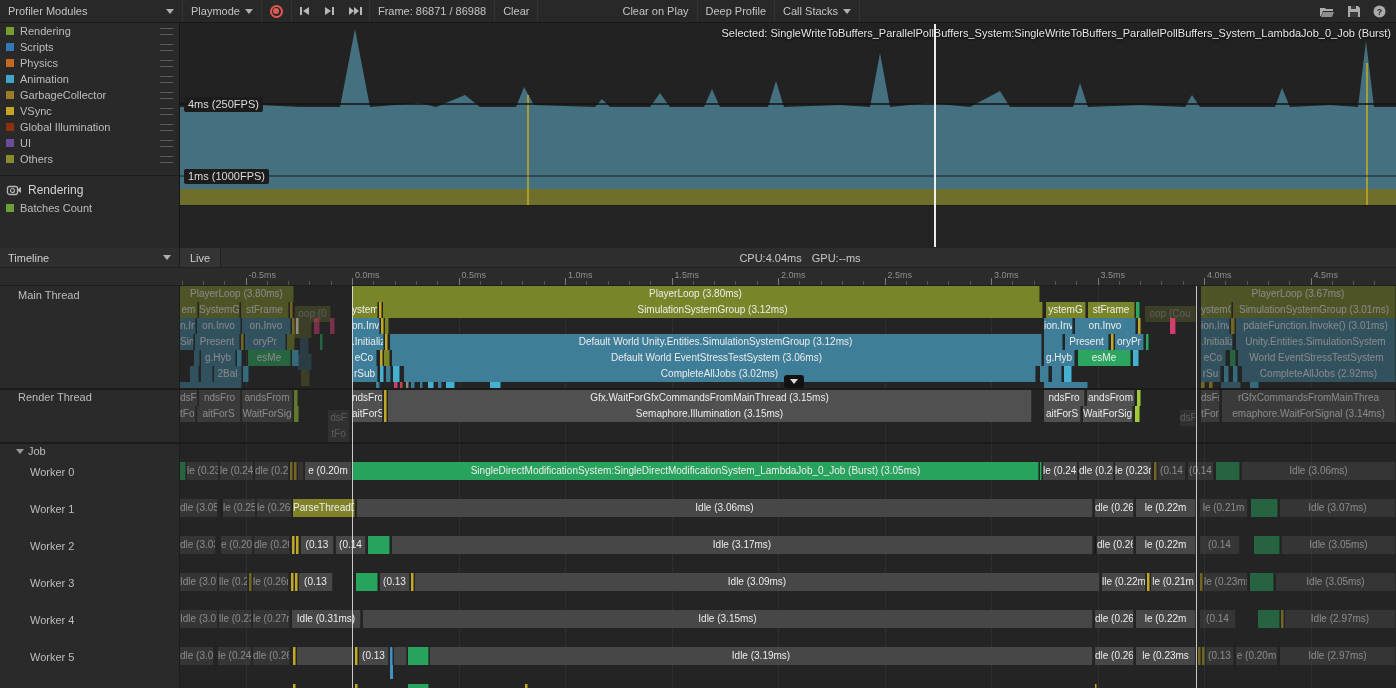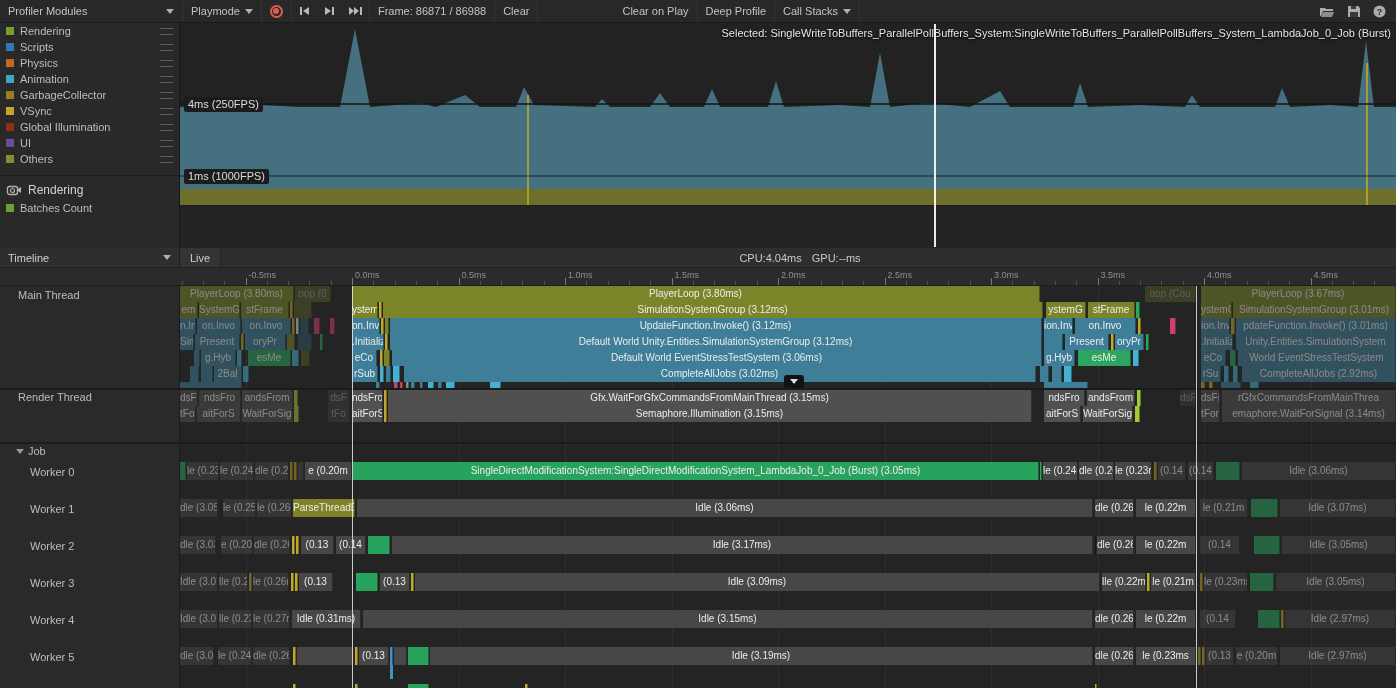--- a/index.html
+++ b/index.html
@@ -48,7 +48,7 @@
   .seg{position:absolute;box-sizing:border-box;border-right:1px solid rgba(0,0,0,0.38);overflow:hidden;
     color:#ececec;font-size:10px;text-align:center;white-space:nowrap;z-index:5;}
   .seg.d1{opacity:.5;}
-  .seg.d2{opacity:.28;}
+  .seg.d2{opacity:.28;margin-top:20px;}
   .sec-line{position:absolute;left:0;width:1396px;height:2px;background:#1b1b1b;z-index:15;}
   .expander{position:absolute;width:20px;height:13px;background:#111;border-radius:3px;z-index:25;color:#eee;
     display:flex;align-items:center;justify-content:center;}

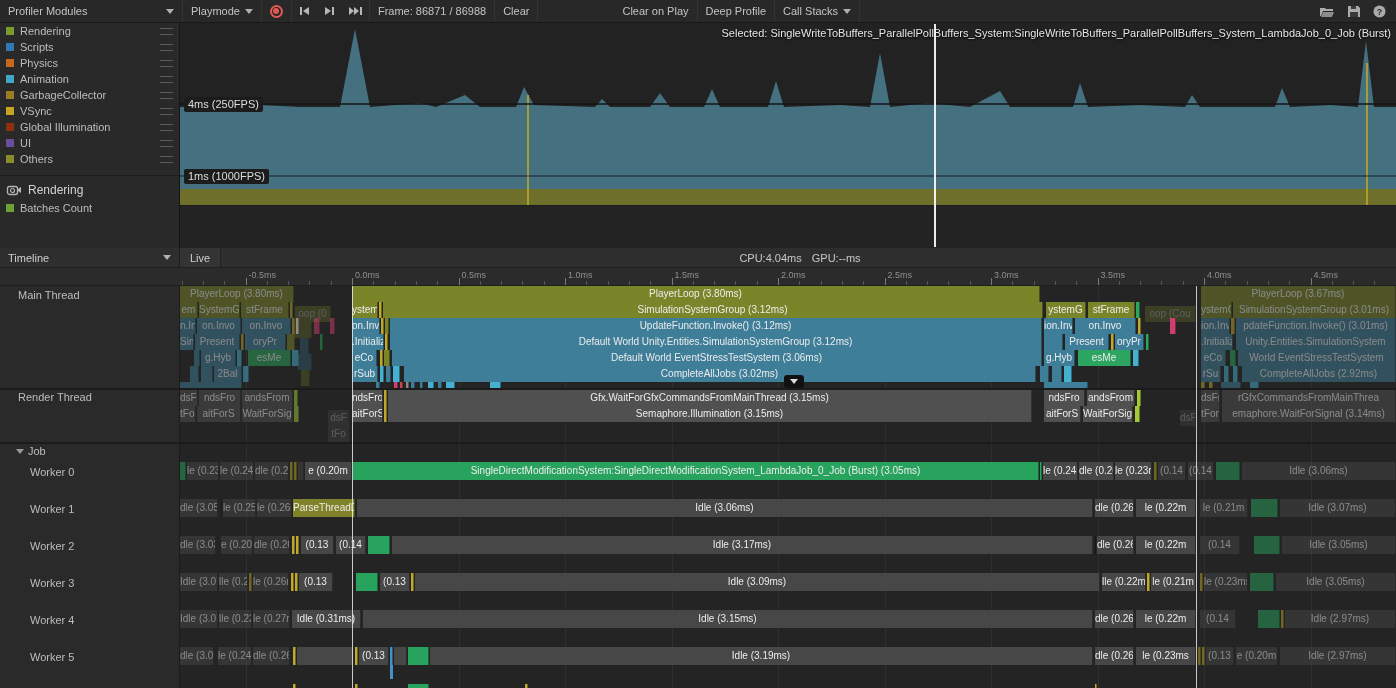--- a/index.html
+++ b/index.html
@@ -350,7 +350,6 @@
       <div class="seg" style="left: 172px; top: 32px; width: 28px; height: 16px; line-height: 16px; background: rgb(62, 126, 153);">on.Invo</div>
       <div class="seg" style="left: 201px; top: 32px; width: 3px; height: 16px; line-height: 16px; background: rgb(191, 168, 43);"></div>
       <div class="seg" style="left: 205px; top: 32px; width: 4px; height: 16px; line-height: 16px; background: rgb(122, 133, 41);"></div>
-      <div class="seg" style="left: 210px; top: 32px; width: 652px; height: 16px; line-height: 16px; background: rgb(62, 126, 153);">UpdateFunction.Invoke() (3.12ms)</div>
       <div class="seg" style="left: 864px; top: 32px; width: 29px; height: 16px; line-height: 16px; background: rgb(62, 126, 153);">ion.Invo</div>
       <div class="seg" style="left: 895px; top: 32px; width: 61px; height: 16px; line-height: 16px; background: rgb(62, 126, 153);">on.Invo</div>
       <div class="seg" style="left: 958px; top: 32px; width: 3px; height: 16px; line-height: 16px; background: rgb(191, 168, 43);"></div>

********

** Exercise **
All the material shown above is to be copied exactly, with no pictures carried over.

** Response **
--- a/index.html
+++ b/index.html
@@ -48,7 +48,7 @@
   .seg{position:absolute;box-sizing:border-box;border-right:1px solid rgba(0,0,0,0.38);overflow:hidden;
     color:#ececec;font-size:10px;text-align:center;white-space:nowrap;z-index:5;}
   .seg.d1{opacity:.5;}
-  .seg.d2{opacity:.28;}
+  .seg.d2{opacity:.28;margin-top:20px;}
   .sec-line{position:absolute;left:0;width:1396px;height:2px;background:#1b1b1b;z-index:15;}
   .expander{position:absolute;width:20px;height:13px;background:#111;border-radius:3px;z-index:25;color:#eee;
     display:flex;align-items:center;justify-content:center;}

--- a/index.html
+++ b/index.html
@@ -350,7 +350,6 @@
       <div class="seg" style="left: 172px; top: 32px; width: 28px; height: 16px; line-height: 16px; background: rgb(62, 126, 153);">on.Invo</div>
       <div class="seg" style="left: 201px; top: 32px; width: 3px; height: 16px; line-height: 16px; background: rgb(191, 168, 43);"></div>
       <div class="seg" style="left: 205px; top: 32px; width: 4px; height: 16px; line-height: 16px; background: rgb(122, 133, 41);"></div>
-      <div class="seg" style="left: 210px; top: 32px; width: 652px; height: 16px; line-height: 16px; background: rgb(62, 126, 153);">UpdateFunction.Invoke() (3.12ms)</div>
       <div class="seg" style="left: 864px; top: 32px; width: 29px; height: 16px; line-height: 16px; background: rgb(62, 126, 153);">ion.Invo</div>
       <div class="seg" style="left: 895px; top: 32px; width: 61px; height: 16px; line-height: 16px; background: rgb(62, 126, 153);">on.Invo</div>
       <div class="seg" style="left: 958px; top: 32px; width: 3px; height: 16px; line-height: 16px; background: rgb(191, 168, 43);"></div>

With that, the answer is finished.